Foram quatro anos onde o golpismo foi alçado à condição de política institucional. Onde as estruturas do Estado brasileiro foram aparelhadas por grupos de extrema direita cheios de tentáculos que vão de setores do empresariado ao fundamentalismo religioso, do agronegócio anti-ecologista até a casta militar. Todos sedentos por um golpe. O auge desse golpismo foi o ataque terrorista às sedes dos três poderes.

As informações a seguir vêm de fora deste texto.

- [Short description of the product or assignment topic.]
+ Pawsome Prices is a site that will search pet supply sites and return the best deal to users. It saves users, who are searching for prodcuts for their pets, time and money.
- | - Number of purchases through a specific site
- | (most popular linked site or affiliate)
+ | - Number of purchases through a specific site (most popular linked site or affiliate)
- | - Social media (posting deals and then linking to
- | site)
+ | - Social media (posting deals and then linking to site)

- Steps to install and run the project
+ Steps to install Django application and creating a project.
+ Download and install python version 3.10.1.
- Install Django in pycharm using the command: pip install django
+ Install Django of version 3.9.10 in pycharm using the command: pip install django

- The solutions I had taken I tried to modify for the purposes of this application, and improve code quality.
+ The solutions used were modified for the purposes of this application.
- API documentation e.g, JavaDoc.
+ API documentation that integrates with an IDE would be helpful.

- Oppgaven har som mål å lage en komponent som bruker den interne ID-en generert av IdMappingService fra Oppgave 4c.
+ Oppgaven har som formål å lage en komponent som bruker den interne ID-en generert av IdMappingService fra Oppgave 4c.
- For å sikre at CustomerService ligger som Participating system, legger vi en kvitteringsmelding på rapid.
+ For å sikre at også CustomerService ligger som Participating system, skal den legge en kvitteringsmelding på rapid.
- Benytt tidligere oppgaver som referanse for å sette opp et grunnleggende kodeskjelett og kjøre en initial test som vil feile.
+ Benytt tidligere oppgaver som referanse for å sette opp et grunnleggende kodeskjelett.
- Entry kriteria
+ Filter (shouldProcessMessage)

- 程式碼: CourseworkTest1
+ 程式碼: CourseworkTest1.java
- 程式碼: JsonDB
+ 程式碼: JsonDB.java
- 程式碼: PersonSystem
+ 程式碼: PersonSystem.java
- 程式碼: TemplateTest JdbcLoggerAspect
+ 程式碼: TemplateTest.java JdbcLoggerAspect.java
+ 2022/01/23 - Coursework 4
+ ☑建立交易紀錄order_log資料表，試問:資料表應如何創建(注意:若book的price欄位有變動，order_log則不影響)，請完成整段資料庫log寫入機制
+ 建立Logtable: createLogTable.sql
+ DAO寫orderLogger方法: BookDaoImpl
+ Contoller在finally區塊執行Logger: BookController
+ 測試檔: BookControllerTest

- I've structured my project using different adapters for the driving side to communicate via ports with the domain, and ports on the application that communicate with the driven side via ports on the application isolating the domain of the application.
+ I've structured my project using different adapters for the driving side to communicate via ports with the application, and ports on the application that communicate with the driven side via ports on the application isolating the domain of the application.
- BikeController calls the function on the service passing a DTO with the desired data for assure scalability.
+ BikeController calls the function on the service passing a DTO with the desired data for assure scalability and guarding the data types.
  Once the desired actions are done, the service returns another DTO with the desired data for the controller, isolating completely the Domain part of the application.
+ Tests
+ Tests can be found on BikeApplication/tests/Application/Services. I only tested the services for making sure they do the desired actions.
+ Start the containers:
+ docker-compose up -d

Os eventos ocorridos no último dia 08 de janeiro foram corretamente caracterizados pelo presidente Luís Inácio Lula da Silva como a tentativa inicial de um golpe de Estado. Um golpe de Estado que não se concretizou, principalmente, pela enérgica ação dos setores democráticos do Estado e da sociedade brasileira. Uma ação que deve ser continuada até que todos os envolvidos sejam criminalizados. Afinal, o que tem se revelado é que tais ações não foram obras apenas da senhora sexagenária acusada de tráfico de drogas em Tubarão (SC), do assassino foragido da polícia de Novo Progresso (PA), do agressor de mulheres de Águas Claras (DF), ou da fascista do relho de Santa Maria (RS).

Assim como o Golpe Civil-Militar de 1964 (e os sequestros, assassinatos, estupros e desaparecimentos que se seguiram ao longo de vinte e um anos), essa nova tentativa de golpe de Estado, ao que tudo indica, também foi uma ação coordenada, com comando único e liderada por agentes civis e militares. Porém, diferentemente do que ocorreu no pós-Ditadura Civil-Militar, dessa vez a saída não pode ser um pacto onde os crimes sejam “jogados para debaixo do tapete”. Para que a frágil democracia brasileira sobreviva e se fortaleça só existe uma saída: nenhuma anistia para quem não aceita a democracia.

(*) Leonardo da Rocha Botega, que escreve regularmente no site, é formado em História e mestre em Integração Latino-Americana pela UFSM, Doutor em História pela UFRGS e Professor do Colégio Politécnico da UFSM. É também autor do livro “Quando a independência faz a união: Brasil, Argentina e a Questão Cubana (1959-1964).